SELECT row_number() OVER () AS id,
       dt_range.bin,
       count(DISTINCT t.id) AS id_count,
       avg(DISTINCT t.flow) AS avg_flow,
       sum(DISTINCT t.flow) AS sum_flow
FROM (
    SELECT generate_series(%s, %s - interval '1 milliseconds', interval '%s min')
    FROM public.orders_baseentry t -- is this line needed?
    ) dt_range(bin)
LEFT JOIN public.orders_baseentry t ON t.order_dates @> dt_range.bin
-- WHERE t.status = ANY(ARRAY['new', 'cancelled'])
GROUP  BY dt_range.bin
ORDER  BY dt_range.bin;
""", [start_dt, end_dt, minutes])

for item in report:
    print(item.id, item.bin, item.id_count, item.avg_flow, item.sum_flow)

It works great when I'm not filtering the baseentry table. I get 24 rows, as expected (one for each hour of the requested interval). There are no order_dates that overlap with 2021-12-25 21:00:00+00:00 and later, so the values are all 0 or None for those rows. Perfect!

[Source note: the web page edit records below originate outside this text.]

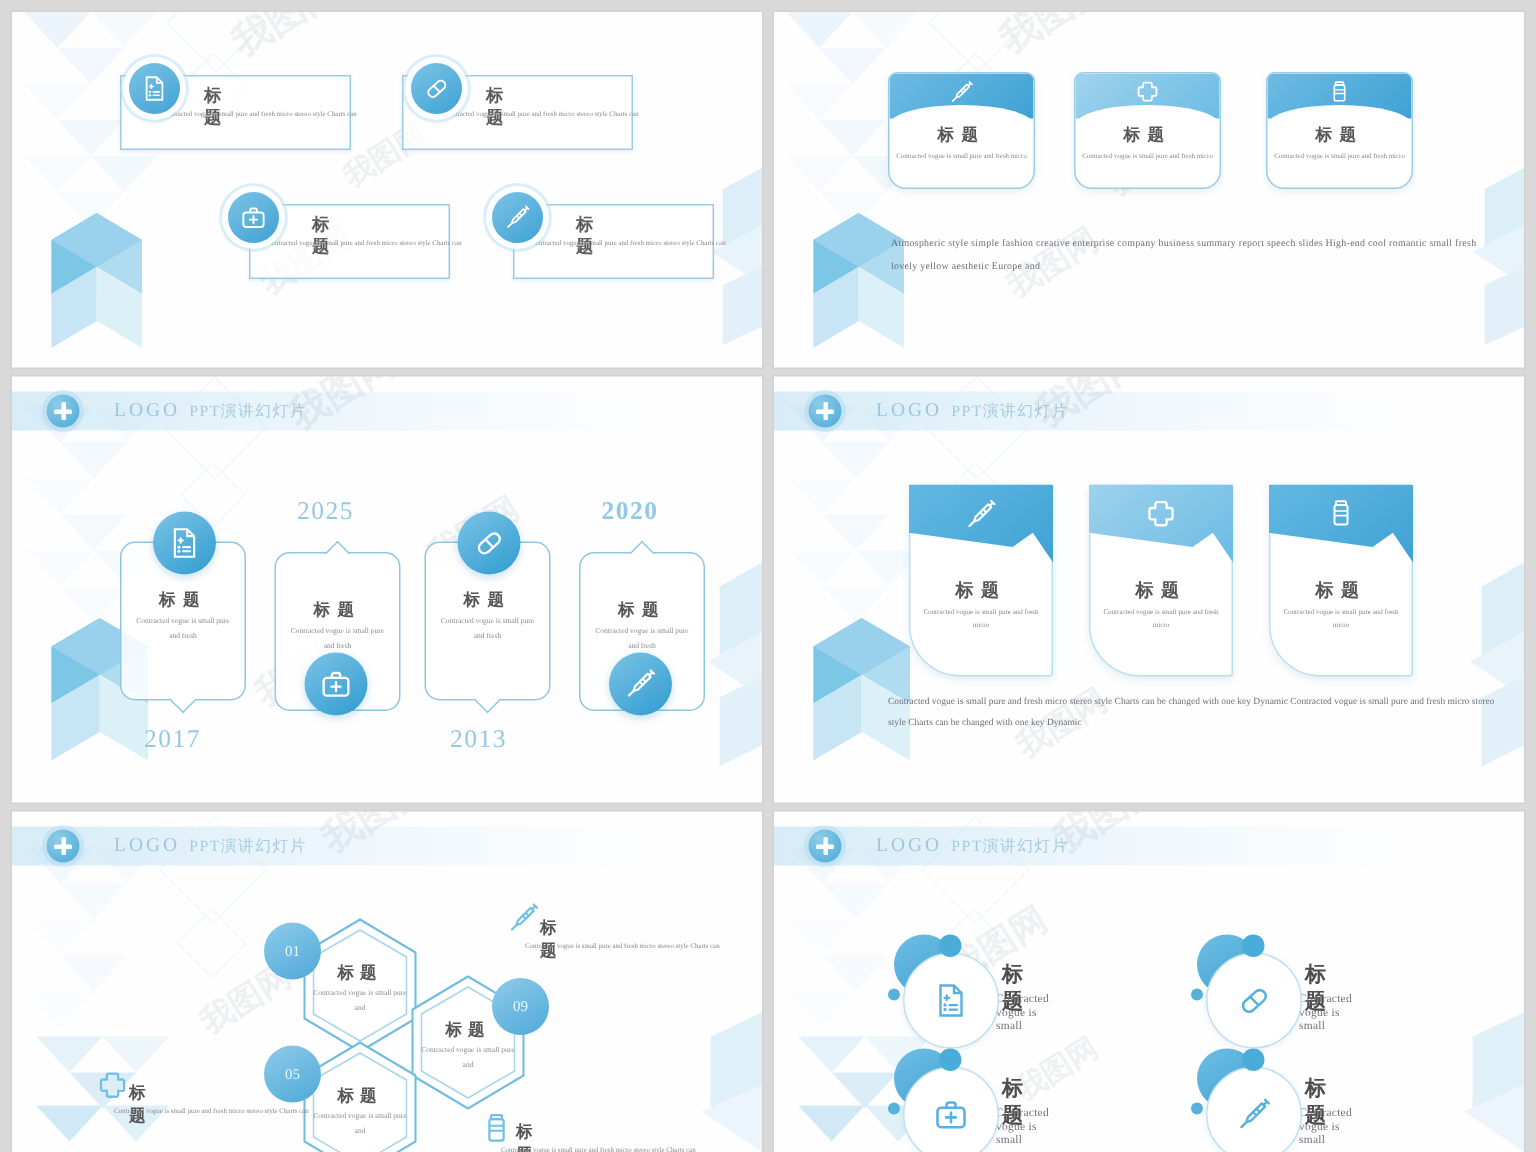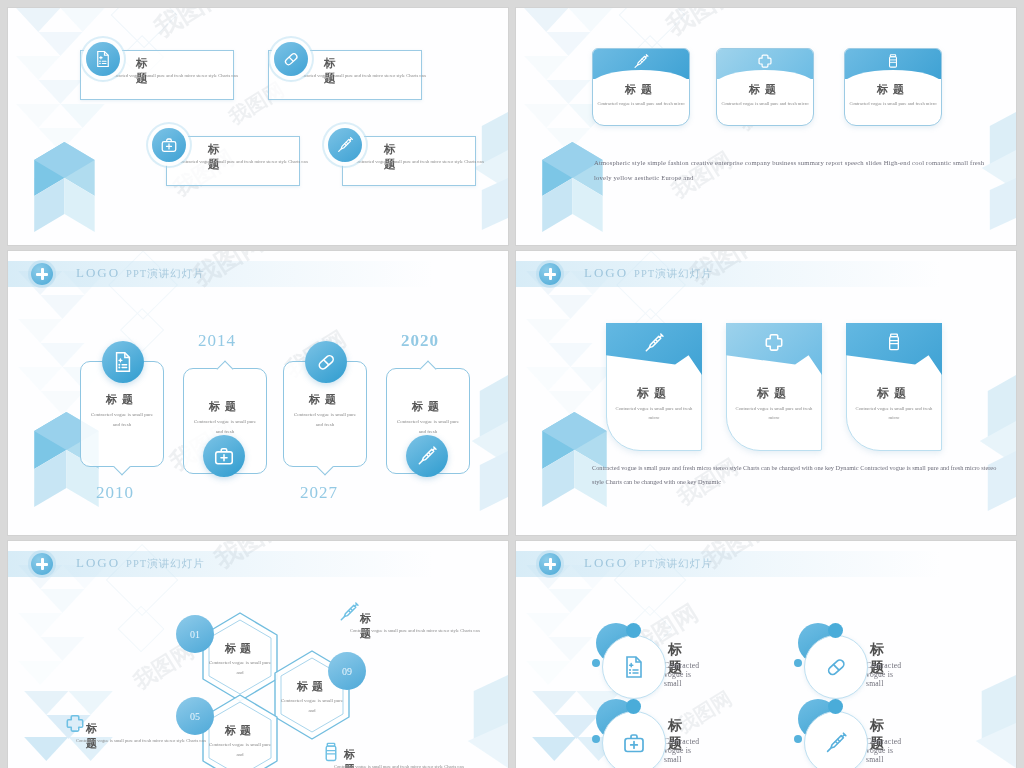--- a/index.html
+++ b/index.html
@@ -452,47 +452,47 @@
     <div class="tl">
       <div class="bub dn" style="left:72px;top:110px;">
         <div class="bt">标题</div>
         <div class="bd">Contracted vogue is small pure and fresh</div>
       </div>
       <div class="tico" style="left:94px;top:90px;">
         <svg width="22" height="22" viewBox="0 0 24 24" style="color:#fff">
             <use href="#ic-clip"></use>
           </svg>
       </div>
-      <div class="yr" style="left:88px;top:232px;">2010</div>
+      <div class="yr" style="left:88px;top:232px;">2017</div>
     </div>
 
     <div class="tl">
       <div class="bub up" style="left:175px;top:117px;">
         <div class="bt">标题</div>
         <div class="bd">Contracted vogue is small pure and fresh</div>
       </div>
       <div class="tico" style="left:195px;top:184px;">
         <svg width="22" height="22" viewBox="0 0 24 24" style="color:#fff">
             <use href="#ic-kit"></use>
           </svg>
       </div>
-      <div class="yr" style="left:190px;top:80px;">2014</div>
+      <div class="yr" style="left:190px;top:80px;">2025</div>
     </div>
 
     <div class="tl">
       <div class="bub dn" style="left:275px;top:110px;">
         <div class="bt">标题</div>
         <div class="bd">Contracted vogue is small pure and fresh</div>
       </div>
       <div class="tico" style="left:297px;top:90px;">
         <svg width="22" height="22" viewBox="0 0 24 24" style="color:#fff">
             <use href="#ic-pill"></use>
           </svg>
       </div>
-      <div class="yr" style="left:292px;top:232px;">2027</div>
+      <div class="yr" style="left:292px;top:232px;">2013</div>
     </div>
 
     <div class="tl">
       <div class="bub up" style="left:378px;top:117px;">
         <div class="bt">标题</div>
         <div class="bd">Contracted vogue is small pure and fresh</div>
       </div>
       <div class="tico" style="left:398px;top:184px;">
         <svg width="22" height="22" viewBox="0 0 24 24" style="color:#fff">
             <use href="#ic-syr"></use>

1 2021-12-25 00:00:00+00:00 1 0.65128747160000000000 0.6512874716
2 2021-12-25 01:00:00+00:00 1 0.65128747160000000000 0.6512874716
3 2021-12-25 02:00:00+00:00 1 0.65128747160000000000 0.6512874716
4 2021-12-25 03:00:00+00:00 1 0.65128747160000000000 0.6512874716
5 2021-12-25 04:00:00+00:00 1 0.65128747160000000000 0.6512874716
6 2021-12-25 05:00:00+00:00 1 0.65128747160000000000 0.6512874716
7 2021-12-25 06:00:00+00:00 1 0.65128747160000000000 0.6512874716
8 2021-12-25 07:00:00+00:00 1 0.65128747160000000000 0.6512874716
9 2021-12-25 08:00:00+00:00 1 0.65128747160000000000 0.6512874716
10 2021-12-25 09:00:00+00:00 1 0.65128747160000000000 0.6512874716
11 2021-12-25 10:00:00+00:00 1 0.65128747160000000000 0.6512874716
12 2021-12-25 11:00:00+00:00 1 0.65128747160000000000 0.6512874716
13 2021-12-25 12:00:00+00:00 1 0.65128747160000000000 0.6512874716
14 2021-12-25 13:00:00+00:00 1 0.65128747160000000000 0.6512874716
15 2021-12-25 14:00:00+00:00 1 0.65128747160000000000 0.6512874716
16 2021-12-25 15:00:00+00:00 1 0.65128747160000000000 0.6512874716
17 2021-12-25 16:00:00+00:00 1 0.65128747160000000000 0.6512874716
18 2021-12-25 17:00:00+00:00 1 0.65128747160000000000 0.6512874716
19 2021-12-25 18:00:00+00:00 1 0.65128747160000000000 0.6512874716
20 2021-12-25 19:00:00+00:00 1 0.65128747160000000000 0.6512874716
21 2021-12-25 20:00:00+00:00 1 0.65128747160000000000 0.6512874716
22 2021-12-25 21:00:00+00:00 0 None None
23 2021-12-25 22:00:00+00:00 0 None None
24 2021-12-25 23:00:00+00:00 0 None None

But if I uncomment the WHERE clause to start filtering (or add any other filtering), I get the following result:

1 2021-12-25 00:00:00+00:00 1 0.65128747160000000000 0.6512874716
2 2021-12-25 01:00:00+00:00 1 0.65128747160000000000 0.6512874716
3 2021-12-25 02:00:00+00:00 1 0.65128747160000000000 0.6512874716
4 2021-12-25 03:00:00+00:00 1 0.65128747160000000000 0.6512874716
5 2021-12-25 04:00:00+00:00 1 0.65128747160000000000 0.6512874716
6 2021-12-25 05:00:00+00:00 1 0.65128747160000000000 0.6512874716
7 2021-12-25 06:00:00+00:00 1 0.65128747160000000000 0.6512874716
8 2021-12-25 07:00:00+00:00 1 0.65128747160000000000 0.6512874716
9 2021-12-25 08:00:00+00:00 1 0.65128747160000000000 0.6512874716
10 2021-12-25 09:00:00+00:00 1 0.65128747160000000000 0.6512874716
11 2021-12-25 10:00:00+00:00 1 0.65128747160000000000 0.6512874716
12 2021-12-25 11:00:00+00:00 1 0.65128747160000000000 0.6512874716
13 2021-12-25 12:00:00+00:00 1 0.65128747160000000000 0.6512874716
14 2021-12-25 13:00:00+00:00 1 0.65128747160000000000 0.6512874716
15 2021-12-25 14:00:00+00:00 1 0.65128747160000000000 0.6512874716
16 2021-12-25 15:00:00+00:00 1 0.65128747160000000000 0.6512874716
17 2021-12-25 16:00:00+00:00 1 0.65128747160000000000 0.6512874716
18 2021-12-25 17:00:00+00:00 1 0.65128747160000000000 0.6512874716
19 2021-12-25 18:00:00+00:00 1 0.65128747160000000000 0.6512874716
20 2021-12-25 19:00:00+00:00 1 0.65128747160000000000 0.6512874716
21 2021-12-25 20:00:00+00:00 1 0.65128747160000000000 0.6512874716
  • Should my WHERE clause be placed somewhere else?
  • What am I doing wrong here?

I need to be able to filter the baseentry table while also keeping the null rows.


Solution

  • Replace WHERE t.status = ANY(ARRAY['new', 'cancelled']) with AND t.status = ANY(ARRAY['new', 'cancelled']), and it works correctly!